W teorii wszystko wygląda dobrze, w praktyce przepisy mają niewiele wspólnego z rzeczywistością. Każdorazowa zmiana dotycząca zainstalowania bądź wyjęcia fotoradaru, wymaga jednocześnie zamontowania bądź zdjęcia znaku, który o urządzeniu ostrzega.
Pytani o szczegóły pracownicy Ministerstwa Transportu (po ostatnich wyborach to ten resort zajmie się m.in. przepisami drogowymi) przesłali do redakcji RMF FM interpretację przepisów ws. fotoradarów.

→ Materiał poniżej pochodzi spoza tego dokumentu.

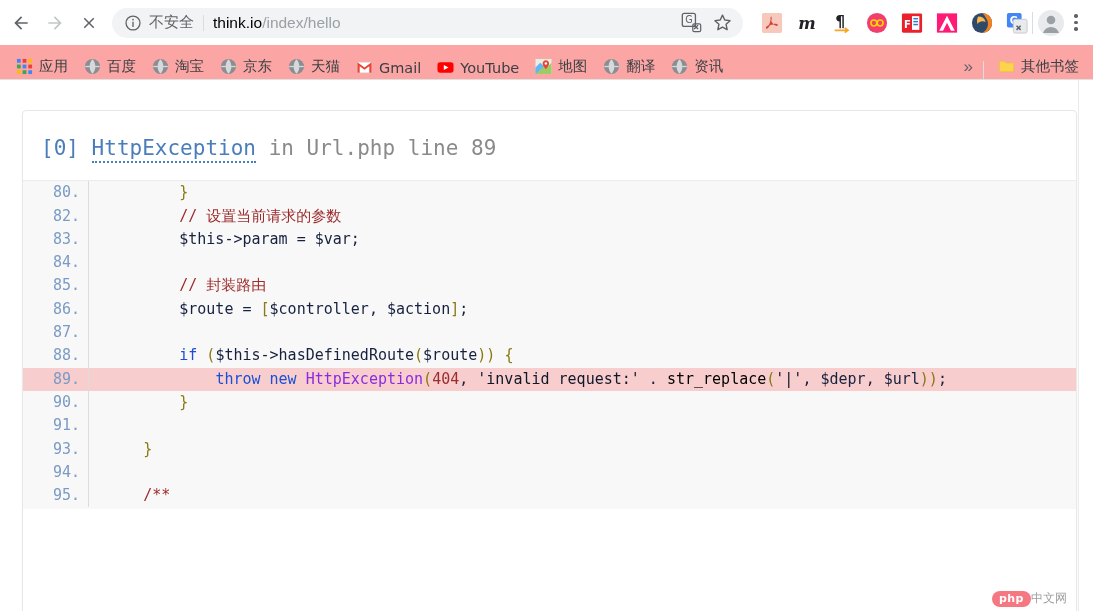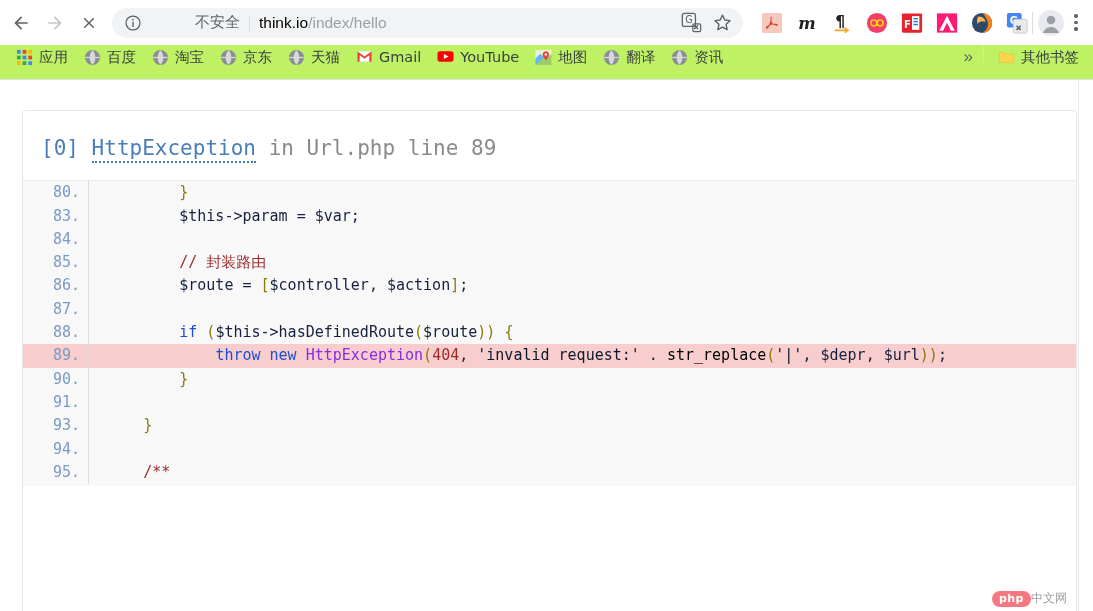--- a/index.html
+++ b/index.html
@@ -29,21 +29,20 @@
     flex:1; height:30px; margin:0 4px 0 6px;
     background:#f1f3f4; border-radius:15px;
     display:flex; align-items:center;
     padding:0 8px 0 12px;
     min-width:0; position:relative;
   }
   .info-icon { width:18px; height:18px; flex:none; margin-right:7px; }
   .sec-label {
     font-size:15px; color:#5f6368; white-space:nowrap;
     font-family:"DejaVu Sans", sans-serif;
-    margin-left:46px;
   }
   .omni-sep {
     width:1px; height:16px; background:#dadce0;
     margin:0 9px; flex:none;
   }
   .url-text {
     font-size:15.5px; color:#9aa0a6; white-space:nowrap;
     font-family:"Liberation Sans", sans-serif; overflow:hidden;
   }
   .url-text .host { color:#000000; }
@@ -52,23 +51,23 @@
   .ext-strip { display:flex; align-items:center; gap:13px; padding-left:14px; flex:none; }
   .ext { width:22px; height:22px; flex:none; position:relative; }
   .vert-sep { width:1px; height:22px; background:#dadce0; margin:0 4px; flex:none; }
   .avatar-btn { width:28px; height:28px; flex:none; }
   .kebab { width:22px; height:28px; flex:none; display:flex; flex-direction:column;
            align-items:center; justify-content:center; gap:3px; }
   .kebab i { width:3.4px; height:3.4px; border-radius:50%; background:#5f6368; display:block; }
 
   
   .bookmarks {
-    height:35px; display:flex; align-items:flex-start;
+    height:35px; display:flex; align-items:flex-end;
     padding:0 6px 0 8px; gap:0;
-    border-bottom:1px solid #e0e0e0; background:#bef264;
+    border-bottom:1px solid #e0e0e0; background:#fca5a5;
     position:relative;
   }
   .bm {
     display:flex; align-items:center; gap:6px;
     padding:3px 8px; border-radius:4px; flex:none;
     font-size:14.5px; color:#3c4043; white-space:nowrap;
     font-family:"DejaVu Sans", sans-serif;
   }
   .bm-ico { width:17px; height:17px; flex:none; display:block; }
   .bm-overflow { margin-left:auto; padding:2px 10px; font-size:17px; color:#5f6368; flex:none; }
@@ -402,20 +401,21 @@
 
     <div class="panel">
 
       <div class="exception-head">
         <span class="idx">[0]</span><span> </span><span class="exc">HttpException</span><span> </span><span>in</span><span> </span><span>Url.php</span><span> </span><span>line</span><span> </span><span>89</span>
       </div>
 
 
       <div class="code" id="code-block">
           <div class="code-line"><span class="ln">80.</span><span class="gutter"></span><span class="src"><span class="tk-var">        </span><span class="tk-pun">}</span></span></div>
+          <div class="code-line"><span class="ln">82.</span><span class="gutter"></span><span class="src"><span class="tk-var">        </span><span class="tk-cmt">// 设置当前请求的参数</span></span></div>
           <div class="code-line"><span class="ln">83.</span><span class="gutter"></span><span class="src"><span class="tk-var">        </span><span class="tk-var">$this</span><span class="tk-var">-&gt;</span><span class="tk-var">param = </span><span class="tk-var">$var</span><span class="tk-var">;</span></span></div>
           <div class="code-line"><span class="ln">84.</span><span class="gutter"></span><span class="src"><span class="tk-var"></span></span></div>
           <div class="code-line"><span class="ln">85.</span><span class="gutter"></span><span class="src"><span class="tk-var">        </span><span class="tk-cmt">// 封装路由</span></span></div>
           <div class="code-line"><span class="ln">86.</span><span class="gutter"></span><span class="src"><span class="tk-var">        </span><span class="tk-var">$route</span><span class="tk-var"> = </span><span class="tk-pun">[</span><span class="tk-var">$controller</span><span class="tk-var">, </span><span class="tk-var">$action</span><span class="tk-pun">]</span><span class="tk-var">;</span></span></div>
           <div class="code-line"><span class="ln">87.</span><span class="gutter"></span><span class="src"><span class="tk-var"></span></span></div>
           <div class="code-line"><span class="ln">88.</span><span class="gutter"></span><span class="src"><span class="tk-var">        </span><span class="tk-kw">if</span><span class="tk-var"> </span><span class="tk-pun">(</span><span class="tk-var">$this</span><span class="tk-var">-&gt;hasDefinedRoute</span><span class="tk-pun">(</span><span class="tk-var">$route</span><span class="tk-pun">))</span><span class="tk-var"> </span><span class="tk-pun">{</span></span></div>
           <div class="code-line hl"><span class="ln">89.</span><span class="gutter"></span><span class="src"><span class="tk-var">            </span><span class="tk-kw">throw</span><span class="tk-var"> </span><span class="tk-kw">new</span><span class="tk-var"> </span><span class="tk-cls">HttpException</span><span class="tk-pun">(</span><span class="tk-num">404</span><span class="tk-var">, </span><span class="tk-str">'invalid request:'</span><span class="tk-var"> . </span><span class="tk-fn">str_replace</span><span class="tk-pun">(</span><span class="tk-str">'|'</span><span class="tk-var">, </span><span class="tk-var">$depr</span><span class="tk-var">, </span><span class="tk-var">$url</span><span class="tk-pun">))</span><span class="tk-var">;</span></span></div>
           <div class="code-line"><span class="ln">90.</span><span class="gutter"></span><span class="src"><span class="tk-var">        </span><span class="tk-pun">}</span></span></div>
           <div class="code-line"><span class="ln">91.</span><span class="gutter"></span><span class="src"><span class="tk-var"></span></span></div>
           <div class="code-line"><span class="ln">93.</span><span class="gutter"></span><span class="src"><span class="tk-var">    </span><span class="tk-pun">}</span></span></div>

Z dokumentu wynika jednoznacznie, że za każdym razem, kiedy np. Straż Miejska czy Inspekcja Transportu Drogowego zechce zainstalować na maszcie radar, powinna najpierw wystąpić do zarządcy drogi o nowy projekt zmiany organizacji ruchu (wymaga tego ustawienie nowego znaku).
Dopiero po kilku dniach (tyle zajmuje procedura) można zainstalować znak i urządzenie mierzące prędkość. Co ciekawe, za każdym razem, gdy fotoradar zostaje przeniesiony w inne miejsce, projekt ruchu trzeba robić od początku. Wyjęcie urządzenia, według rozporządzenia ministerstwa, oznacza konieczność usunięcia znaku.
Resort, w interpretacji własnego przepisu, twierdzi, że puste maszty nie powinny być oznakowane. To z kolei oznacza, że Inspekcja Transportu Drogowego, która nimi zarządza, łamie przepisy, ponieważ powinna usunąć znaki ostrzegające przed fotoradarem.
Ale ITD widzi problem zupełnie inaczej. Choć inspekcja i ministerstwo czytają to samo rozporządzenie, to interpretują je odmiennie. ITD uważają, że nie muszą się spieszyć. Mamy trzy lata na dostosowanie się do przepisów - uważa rzecznik Alvin Gajadhur.
Ministerstwo Transportu nie widzi potrzeby nowelizacji przepisu i nie chce mówić o ewentualnym karaniu służb łamiących prawo. Resort radzi, żeby w miejscowościach, w których więcej jest masztów niż radarów, dokupić urządzenia mierzące prędkość i wtedy problem zniknie. Nie będzie już trzeba zmieniać, montować czy usuwać znaków. Sprawa rozwiąże się sama. Prawda, jakie to proste?
W Lublinie jeden fotoradar w ciągu tygodnia zrobił prawie pół tysiąca zdjęć. Wszystkie maszty, również te nieużywane, są oznakowane. Straż miejska nie zamierza ściągać znaków ostrzegających przed fotoradarem, bo - jak tłumaczą funkcjonariusze - jest to niewykonalne. Każde zdjęcie czy postawienie znaku, skutkuje koniecznością zmiany czasowej organizacji ruchu, czyli zgłoszeniem na przynajmniej siedem dni przed zmianą. Z punktu widzenia technicznego nie byłoby to wykonalne- wyjaśnia Robert Gogola ze Straży Miejskiej.
Wątpliwości nie ma jednak mecenas Stanisław Denkowski. Oznakowane urządzenie powinno być czynne. Usunięcie urządzenia powinno skutkować usunięciem znaku - tłumaczy prawnik.
Strażnicy miejscy podkreślają, że maszty są aktywne, bo w każdej chwili można na nich zamontować fotoradary.